== Segment start ==
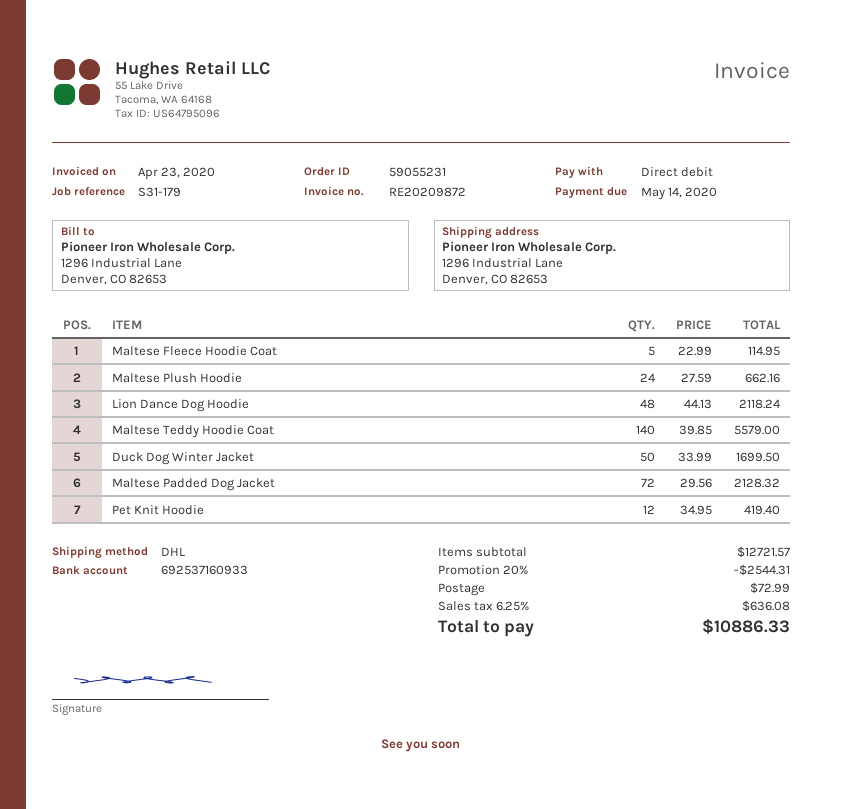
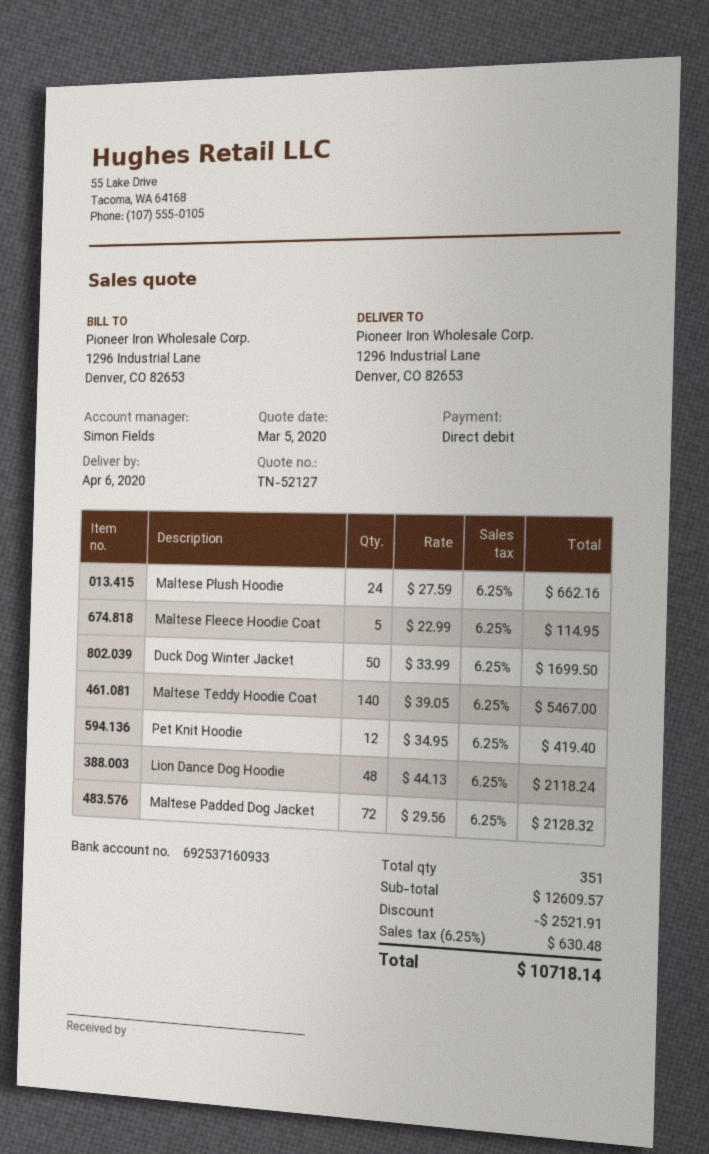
Maltese Teddy Hoodie Coat: 140 x 39.85 = 5579.00 -> 140 x 39.05 = 5467.00
subtotal: 12721.57 -> 12609.57
discount: 2544.31 -> 2521.91
shipping: 72.99 -> none
tax: 6.25% = 636.08 -> 6.25% = 630.48
total: 10886.33 -> 10718.14

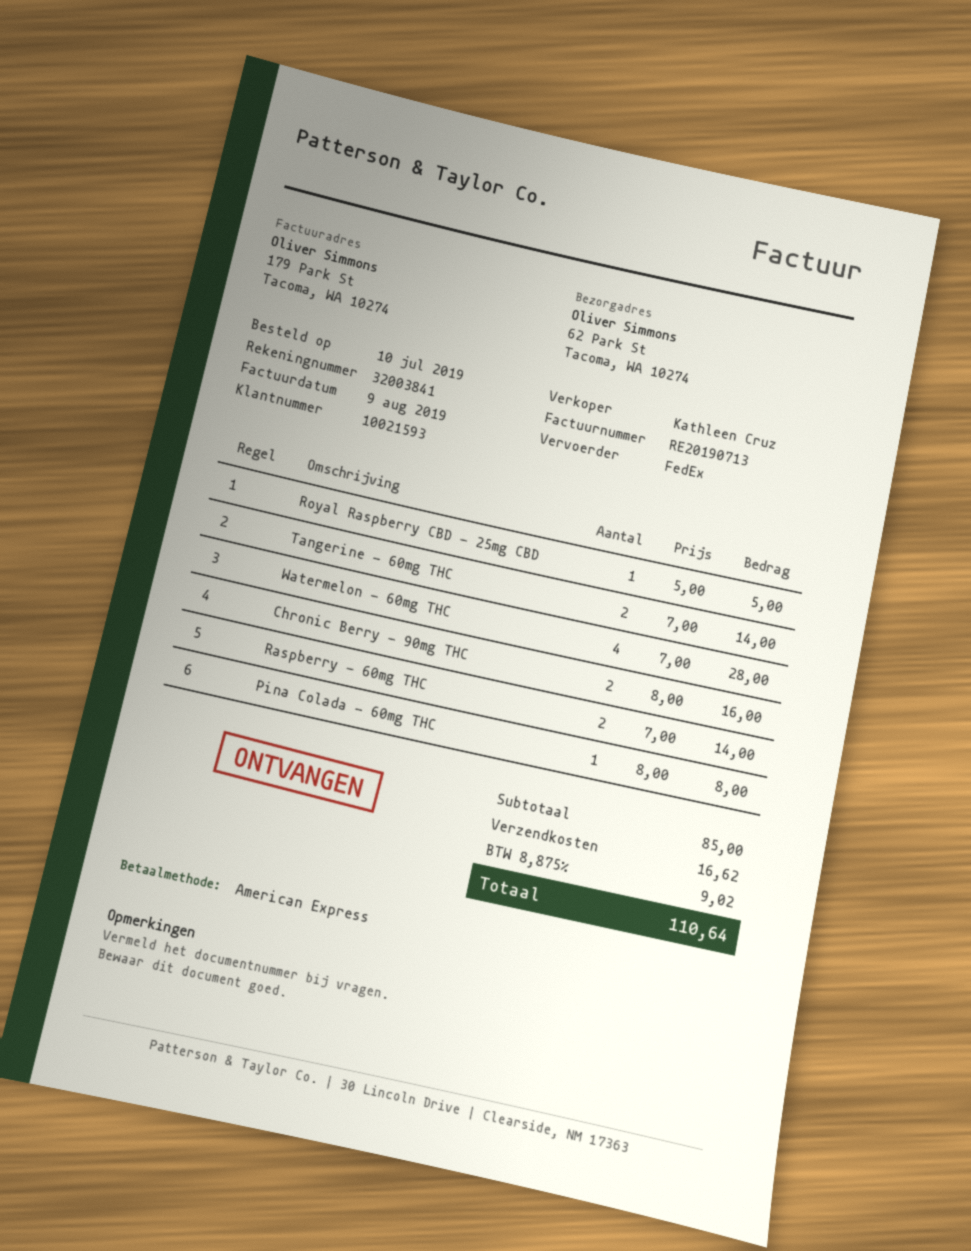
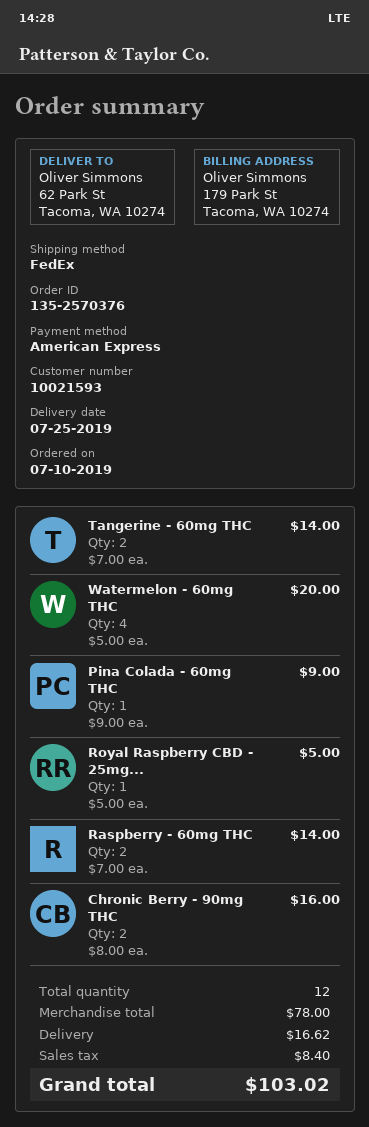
Watermelon - 60mg THC: 4 x 7.00 = 28.00 -> 4 x 5.00 = 20.00
Pina Colada - 60mg THC: 1 x 8.00 = 8.00 -> 1 x 9.00 = 9.00
subtotal: 85.00 -> 78.00
tax: 9.02 -> 8.40
total: 110.64 -> 103.02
== Segment end ==
What you have to do
Read through the material above, and whenever a line contains "subtotal", copy it.

Response to this exercise
subtotal: 12721.57 -> 12609.57
subtotal: 85.00 -> 78.00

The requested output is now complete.